Par la voix de son Président Hervé Morin, hier à Cherbourg, la région Normandie a annoncé  sa volonté d’investir 15 millions d’euros dans le développement de l’hydrogène. C’est un investissement prévu sur 5 ans. Le conseil régional capitalise sur une expérience initiée par le département de la Manche, qui avait inauguré en 2015 la première flotte de véhicules fonctionnant à l’hydrogène en France. La région vise le développement d’un « hydrogène vert » – c’est-à-dire fabriqué par électrolyse de l’eau avec de l’électricité renouvelable – grâce à son potentiel dans l’éolien offshore et l’hydrolien, selon l’ancien ministre.

La Normandie a certes « pris du retard » dans l’objectif annoncé en 2015 par l’ex-Basse-Normandie, alors PS, d’ouvrir 15 stations à hydrogène d’ici à fin 2018 puisque une seule station prévue par ce plan,, a été ouverte, à Rouen, a reconnu Julien Brunet, de la société Symbio, chargé de ce projet. L’objectif est repoussé à mi-2019, a ajouté M. Brunet, attribuant le retard notamment à la fusion des deux Normandie. La question est de savoir si « il y a des agglomérations prêtes à se lancer », a commenté M. Morin.

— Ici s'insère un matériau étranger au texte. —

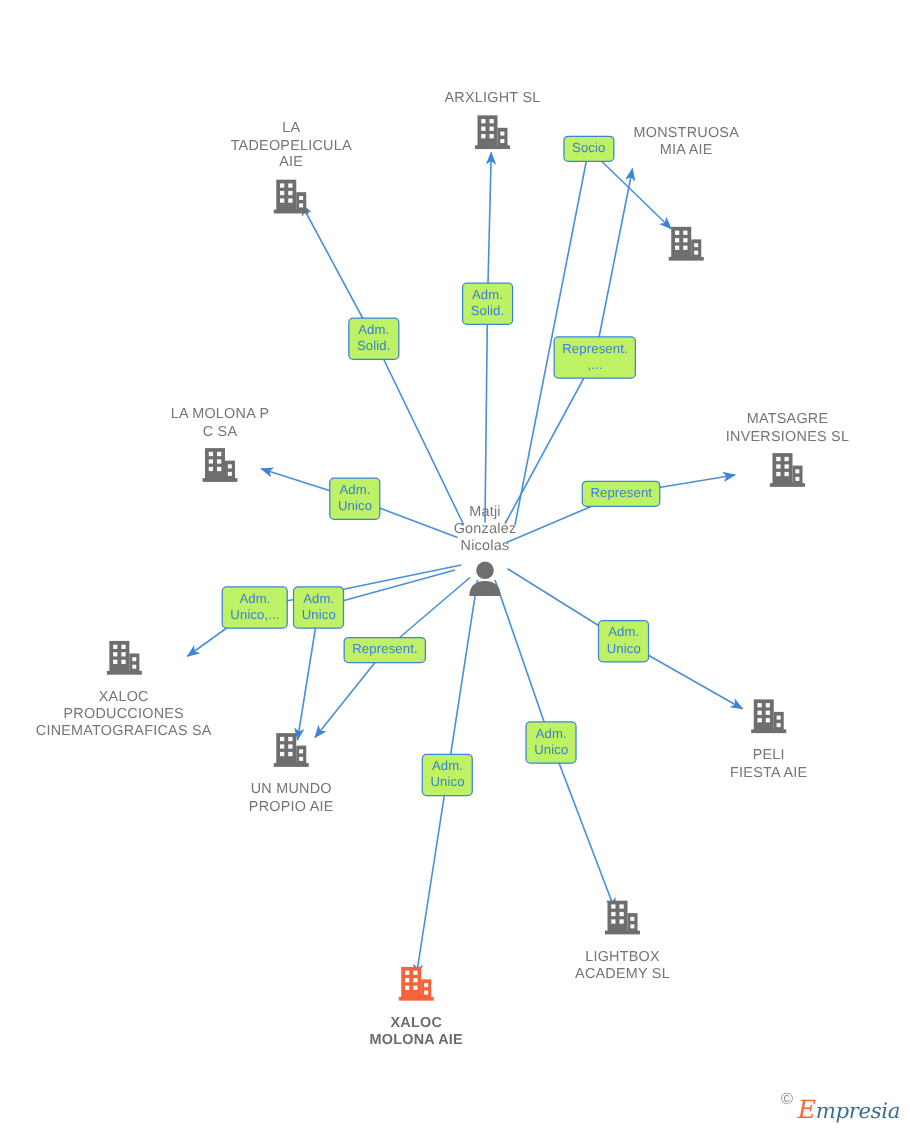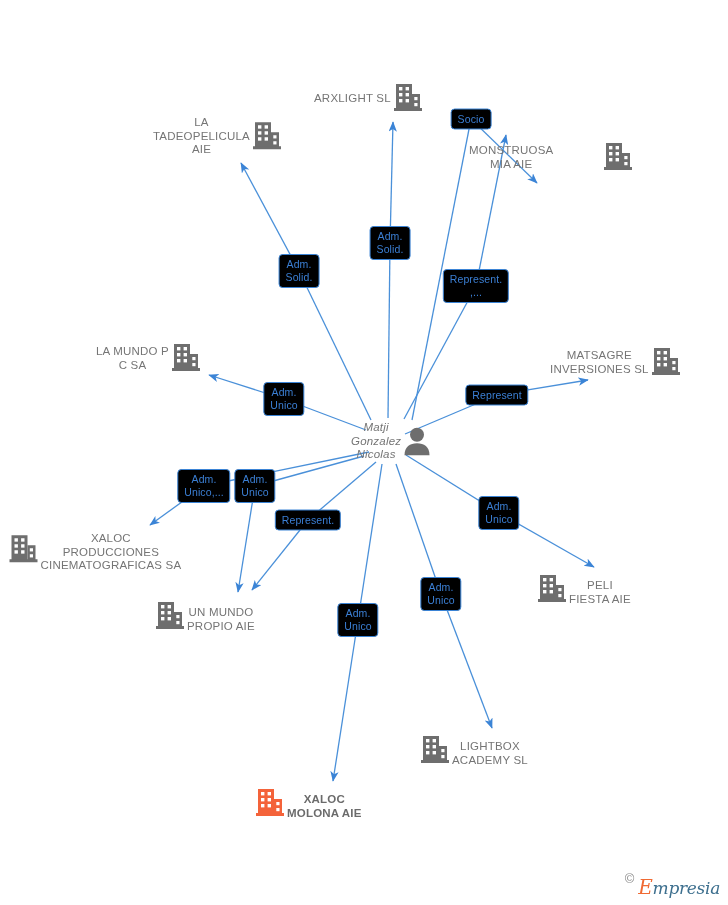--- a/index.html
+++ b/index.html
@@ -31,6 +31,7 @@
     position: absolute;
     transform: translate(-50%, -50%);
     display: flex;
+    flex-direction: column;
     align-items: center;
     width: 160px;
   }

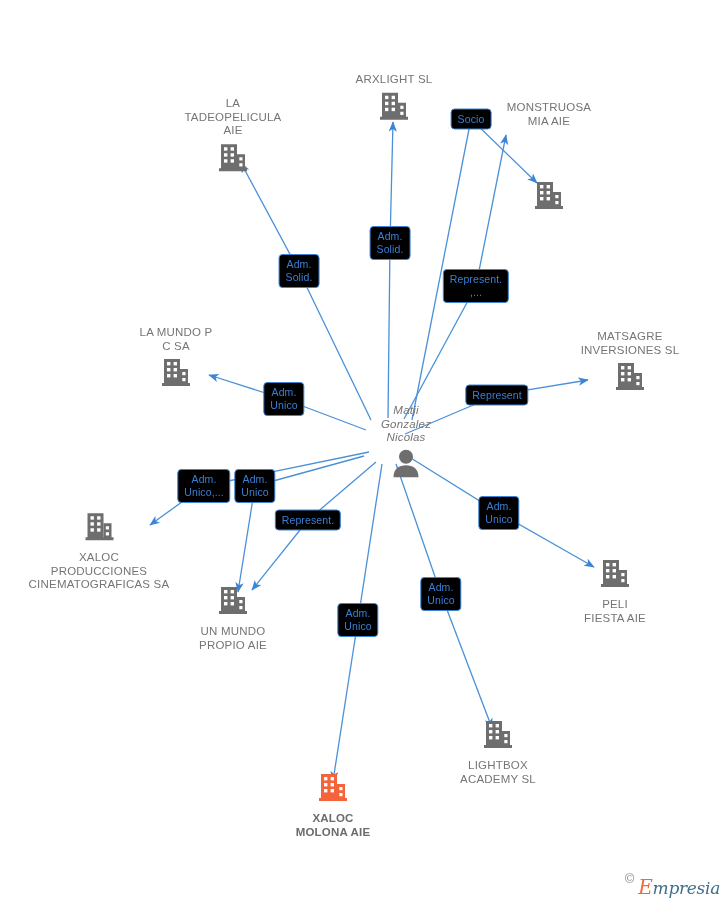--- a/index.html
+++ b/index.html
@@ -59,7 +59,7 @@
     position: absolute;
     transform: translate(-50%, -50%);
     box-sizing: border-box;
-    background: #000000;
+    background: #bef264;
     border: 1px solid #3b84d6;
     border-radius: 4px;
     color: #3b7fd4;

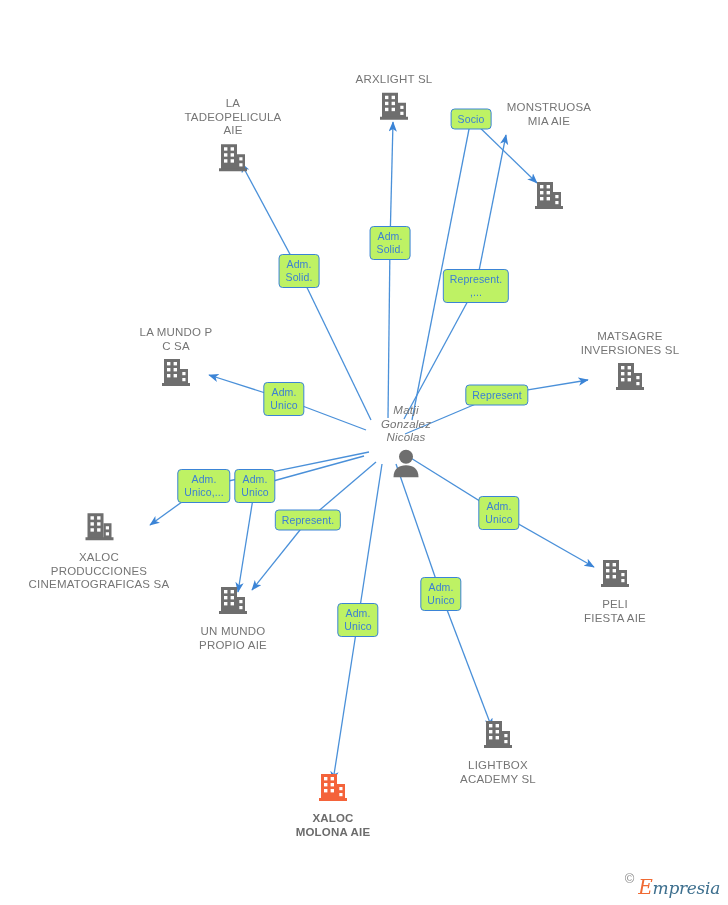--- a/index.html
+++ b/index.html
@@ -196,7 +196,7 @@
   </div>
 
   <div class="node label-above" style="left:176px; top:360px;">
-    <div class="node-label">LA MUNDO P
+    <div class="node-label">LA MOLONA P
 C SA</div>
     <div class="node-icon">
       <svg width="34" height="34" viewBox="0 0 34 34" xmlns="http://www.w3.org/2000/svg">

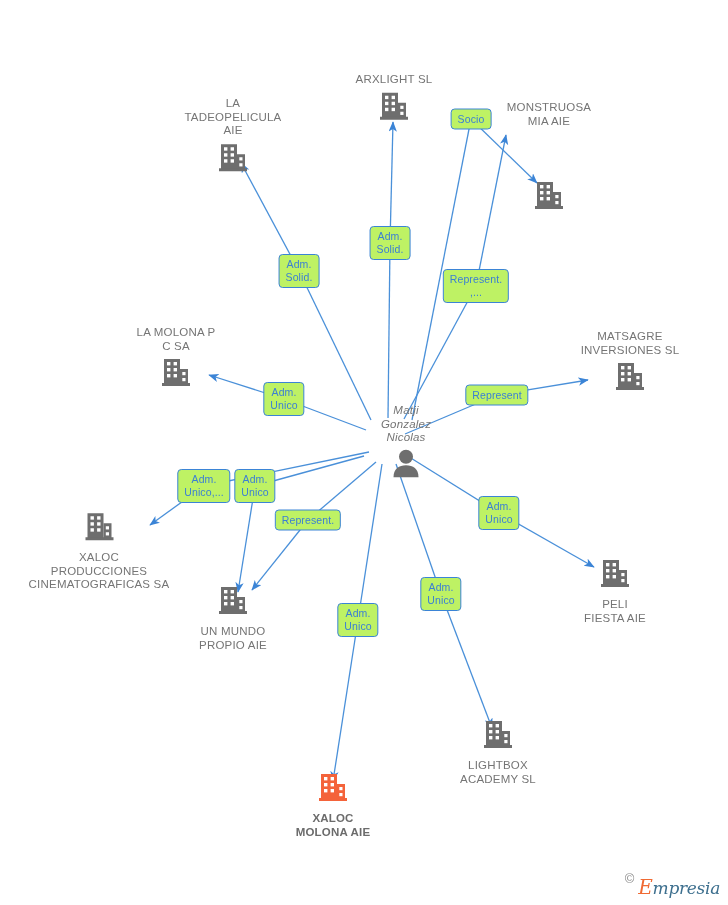--- a/index.html
+++ b/index.html
@@ -336,7 +336,7 @@
 MOLONA AIE</div>
   </div>
 
-  <div class="node label-above" style="left:406px; top:443px; width:110px;font-style:italic;">
+  <div class="node label-above" style="left:388px; top:443px; width:110px;">
     <div class="node-label">Matji
 Gonzalez
 Nicolas</div>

« Nous avons à bâtir la même chose dans les ports, notamment à Ouistreham puisque Brittany Ferries a commandé un bateau qui aura une propulsion en partie à hydrogène », a ajouté le centriste. Le plan prévoit aussi de soutenir un projet de bateau de pêche avec propulsion à hydrogène à Cherbourg. La construction doit débuter début 2019 et durer trois ans, selon les chantiers Allais, pilote du projet. « Et nous avons indiqué à la SNCF que nous étions disponibles pour une expérimentation hydrogène sur le rail », a ajouté M. Morin. Mi-septembre, Alstom a lancé en Allemagne le premier train à hydrogène au monde.

La flotte du département de la Manche compte aujourd’hui 17 véhicules à hydrogène. Et 10 vélos électriques à hydrogène ont également été mis en service par les collectivités à Saint-Lô et à Cherbourg fin 2017 et dans les mois qui ont suivi.